---------- Recorded data

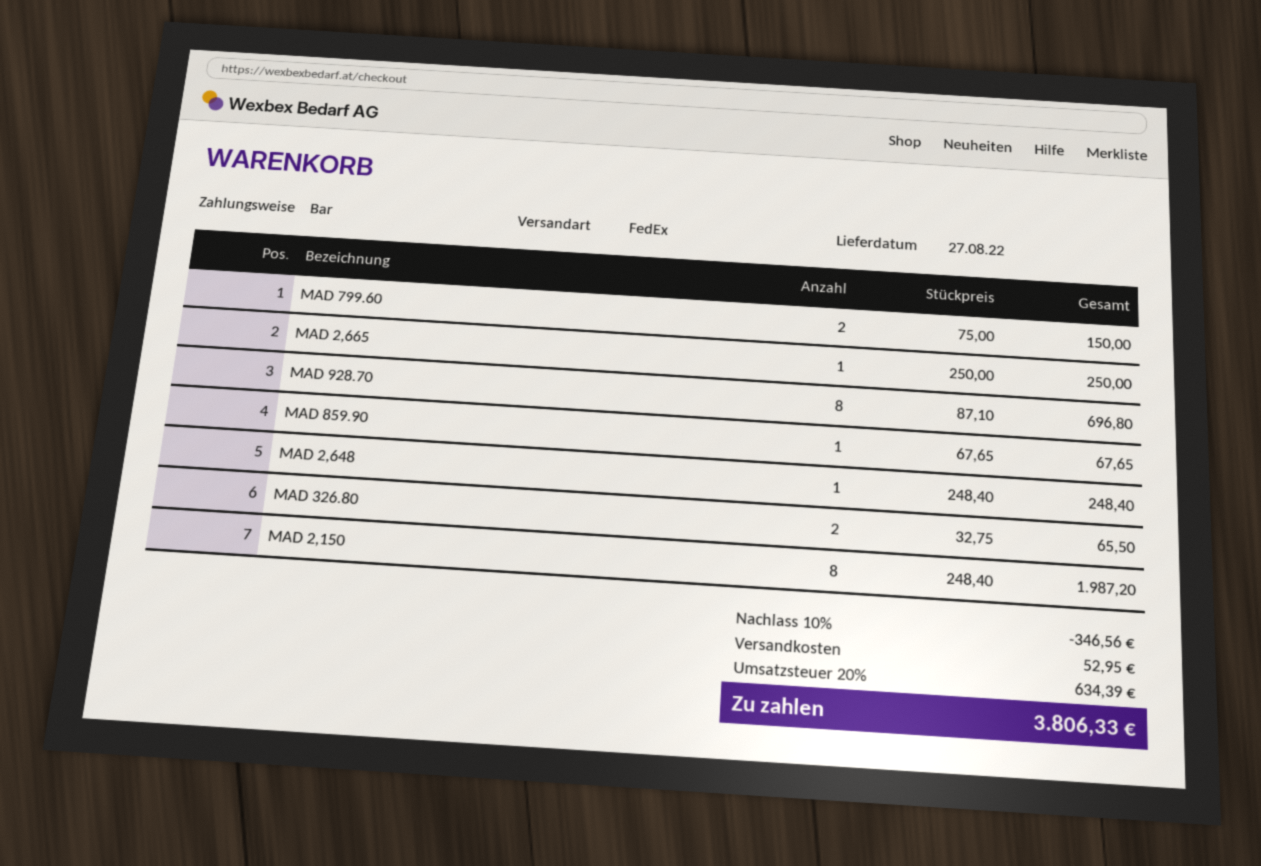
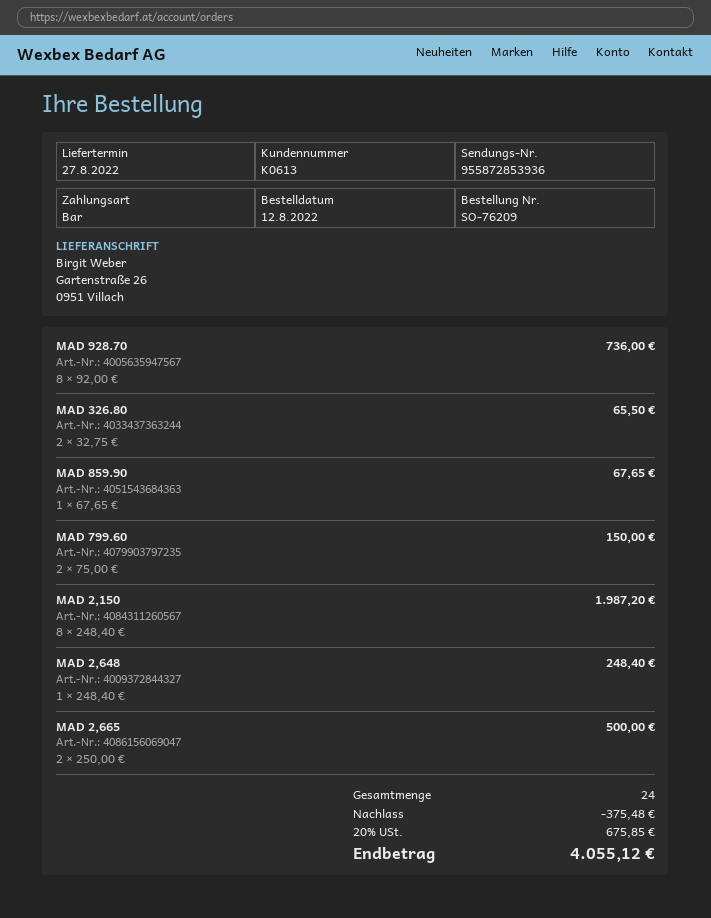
MAD 2,665: 1 x 250.00 = 250.00 -> 2 x 250.00 = 500.00
MAD 928.70: 8 x 87.10 = 696.80 -> 8 x 92.00 = 736.00
discount: 346.56 -> 375.48
shipping: 52.95 -> none
tax: 20% = 634.39 -> 20% = 675.85
total: 3806.33 -> 4055.12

--------------------

Your instructions: Copy the data in full. No pictures belong in the copy.

Answer to this task:
MAD 2,665: 1 x 250.00 = 250.00 -> 2 x 250.00 = 500.00
MAD 928.70: 8 x 87.10 = 696.80 -> 8 x 92.00 = 736.00
discount: 346.56 -> 375.48
shipping: 52.95 -> none
tax: 20% = 634.39 -> 20% = 675.85
total: 3806.33 -> 4055.12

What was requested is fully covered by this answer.